I tried an experiment and proposed to a number of Bloc Quebecois colleagues to follow my example and send a questionnaire to SMBs asking them if they were in favour of guarantees for working capital. One of the questions was “Do you think that if SMBs had more ready access to sufficient credit in hard times and to management advice there would be fewer bankruptcies and greater development?” The number of yes responses was astronomical, because this is their experience.

Often the credit lacking, plus the management advice, makes the difference between a business going bankrupt and weathering the storm and developing. It is the governments' responsibility to be aware of this.

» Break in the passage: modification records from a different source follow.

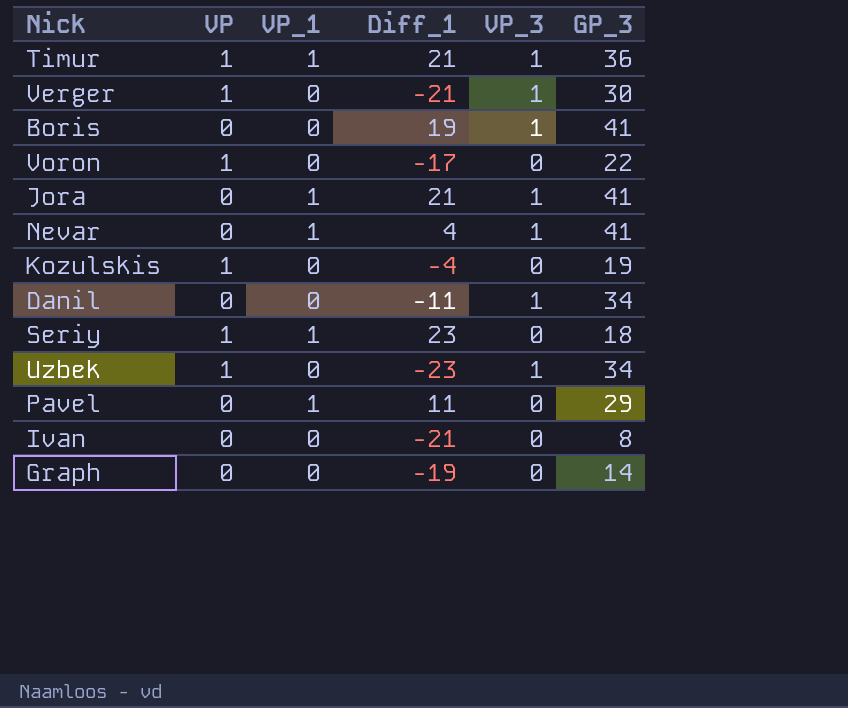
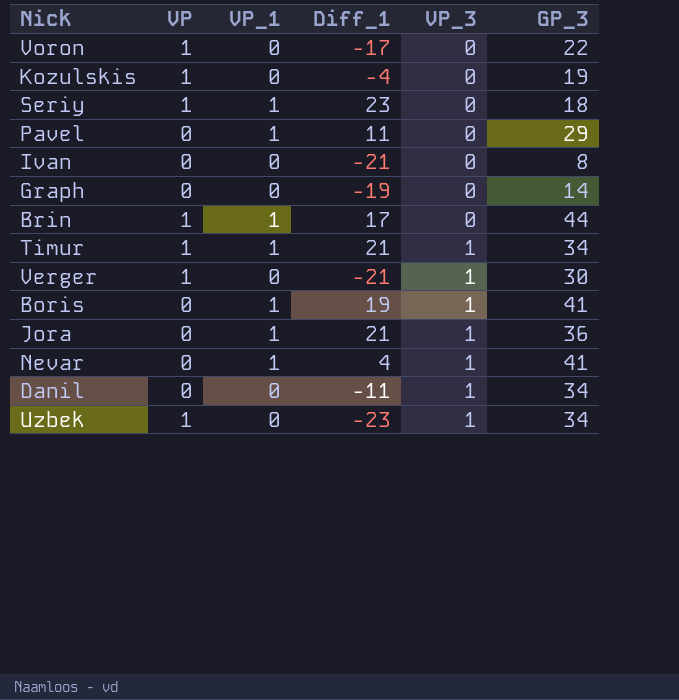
row order: none -> VP_3 ascending
row Brin: none -> 1 | 1 | 17 | 0 | 44
Timur | GP_3: 36 -> 34
Boris | VP_1: 0 -> 1
Jora | GP_3: 41 -> 36

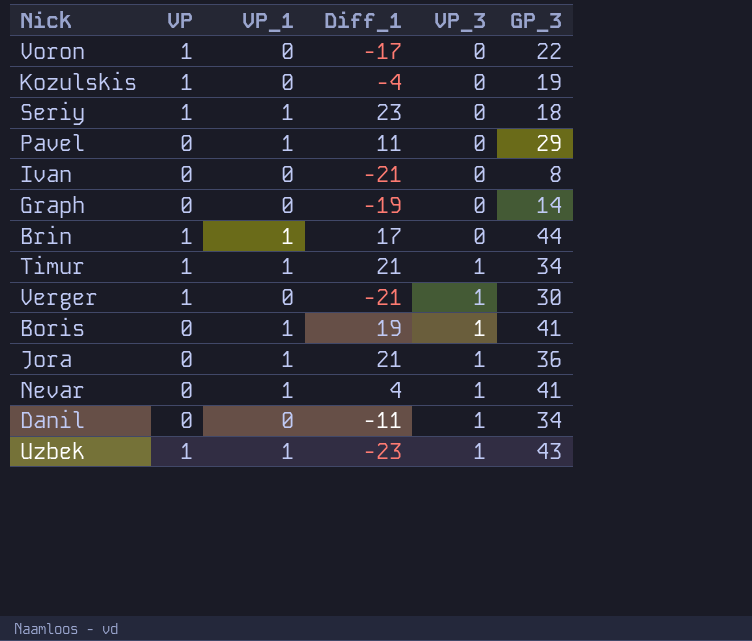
Uzbek | VP_1: 0 -> 1
Uzbek | GP_3: 34 -> 43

Business people often start up without the necessary training and background, but once they have started and invested money they have accumulated for years—or money from their brother-in-law, and so on—there is no question of leaving them there saying “Too bad, they will learn a lesson going bankrupt`'. We have to be there with management advice and loan capability.

The rate of bankruptcies is too high, but there is no need for that. It could be different. For things to change, SMBs need help and not just to be left to the market. The market will allow the big businesses to come through.

Right now, public companies can get financing by selling stocks. They made the fortunes of people who bought stocks for a while. The situation is uncertain at the moment, and I know that in Great Britain there is concern about the American bubble, but that does not affect SMBs. They need accessible credit, a sort of a blood transfusion, in conditions that are not too difficult, with a dose of management advice.

I hope my colleagues opposite, since I do not think I can expect this from those beside me, will understand that it is easy to include working capital in the pilot project because it is a pilot project.

If this were possible, I think it would a very important plus for a number of businesses that would otherwise be facing an unhappy ending to their adventure. They lose everything, because at some point they lacked sufficient funding and management advice.

I really hope that this addition to the pilot project will mean progress in understanding the conditions in which businesses grow and develop rather than die.

Canada Small Business Financing ActGovernment Orders

5:30 p.m.

Reform

Lee Morrison Reform Cypress Hills—Grasslands, SK

Madam Speaker, the hon. member for Mercier was very passionate in her defence of small business people. I certainly appreciate her passion.

However, I wonder whether she has her priorities just a little skewed. The parts of the bill that we do not like are not about small entrepreneurs. They are about big banks and making their lives easier.

These 85% loan guarantees are not meant to be of benefit to the borrower. These are of benefit to the lender. I am sure the hon. member for Regina—Lumsden—Lake Centre agrees with me on this point. It is probably the only thing in the world on which we agree.

We do not have to make the world safe for Matthew Barrett. This is exactly what we are doing. If we were to amend this piece of legislation to remove any reference whatsoever to lending money to people in capital leasing ventures, we would be improving the legislation because we would be lowering the risk to the taxpayer, not the risk to the banks. The banks do not take a risk. The parts of the bill we just discussed ensure that the banks are not going to get their hands burned. The only people who are going to get burned are you and me and all the other taxpayers.

As someone who was an independent businessman for most of his adult life, I find that this is unconscionable. I will go from unconscionable to obscene when I look at the provision for allowing small business loans to not for profit organizations.

Good heavens. What does this have to do with economic growth? This is just another backdoor handout by this Liberal government to people who really have no legitimate call on public funds. Of course for the Liberal government that is nothing new. There is always money for SNC Lavelin, for Bombardier and for the Desmarais family, for anybody who is really big and powerful and on the inside.